Dans le livre de l’histoire de Monfort écrit par Jean Morissse, page 25, on retrouve en fin de page ce texte : « Arrivé devant Monfort, en 1374, il (Du guesclin) voulut pénétrer dans la ville, mais les habitants lui en refusèrent l’accès, quoiqu’il eut parmi ses hommes N. Broqueville, propre frère de Bernard Broqueville, alors premier consul. Du guesclin décida aussitôt l’attaque, portant tout son effort sur la porte de Sainte-Gemme. Au cours d’un assaut, N. Broqueville fut tué. Pour venger sa mort, aux dire de Dom Vaissette, Bernard souleva les habitants, qui ouvrirent les portes aux troupes du connétable. » (1)
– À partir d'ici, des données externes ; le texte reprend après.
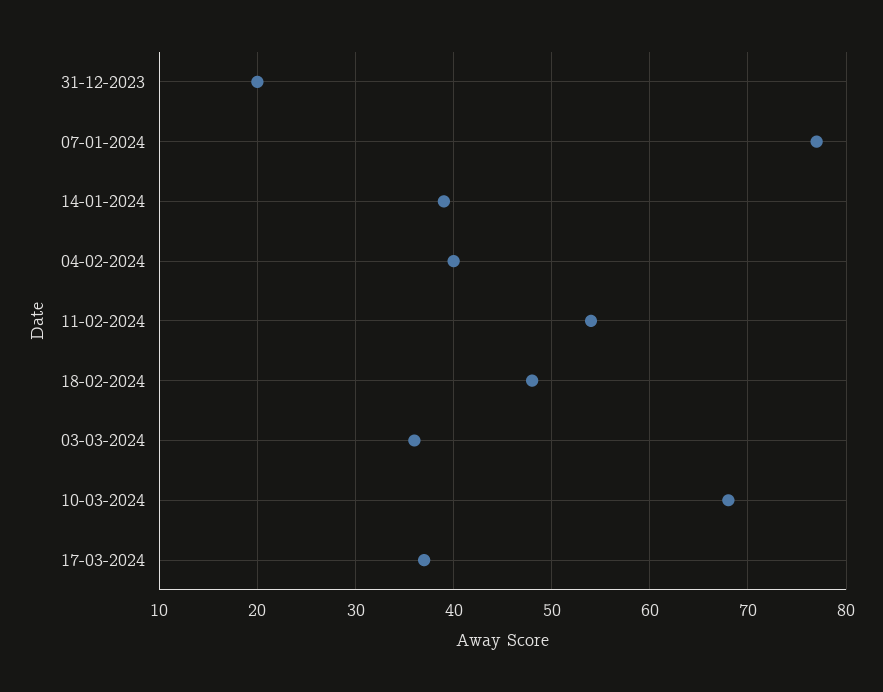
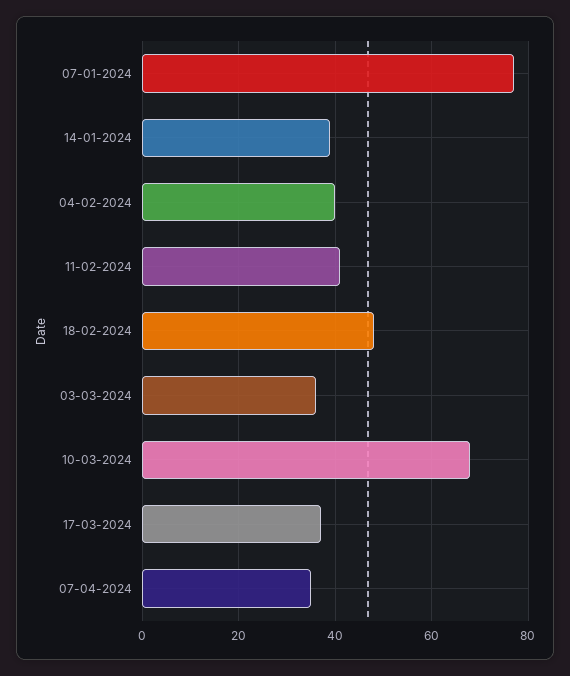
31-12-2023: 20 -> none
11-02-2024: 54 -> 40
07-04-2024: none -> 35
Je me suis procuré la monumentale histoire du Languedoc de Dom Vaissette et plus particulièrement le tome VII (1305-1413) pour essayer de découvrir l’endroit cité par cet historien. C’est à la page 281 que l’auteur fait allusion au passage de Duguesclin dans la région en ces termes : « Le duc s’avança vers Agen à la tête de cette armée, et nous apprenons d’un certificat (a) du connétable Bertrand Duguesclin (Photo ci-dessus), donné dans cette ville le 10 août de l’an 1374 qu’il servait alors sous les ordre du duc d’Anjou, et qu’il avait avec lui Olivier de Mauny, chevalier breton qui commandait cent hommes-d’armes parmi lesquels il y avait 12 chevaliers. Louis III, duc de Bourbon, après avoir pris Brives en Limousin et Martel en Quercy, sur les anglais, se joignit au duc d’Anjou. Ils firent ensemble le siège de La Réole sur la Garonne, qui se soumit le 27 du mois d’août et ils enlevèrent diverses places (b) aux anglais aux environs de ce fleuve et ailleurs, entre autres Pennes d’Agenois et Pennes d’Albigeois, Saint-Macaire, Langon, Condom, Fleurance, etc. Le duc d’Anjou était de retour à Toulouse de cette expédition au commencement d’octobre ; et il y donna des ordres (c) vers ce temps-là pour arrêter les courses des Aragonais, qui ayant fait une irruption dans le pays de Fenouilledes, y avaient commis beaucoup de désordre. » Il est dommage de Dom Vaissette ne cite pas plus de bastide attaquées par Duguesclin? Il est possible que Monfort soit dans le « etc ».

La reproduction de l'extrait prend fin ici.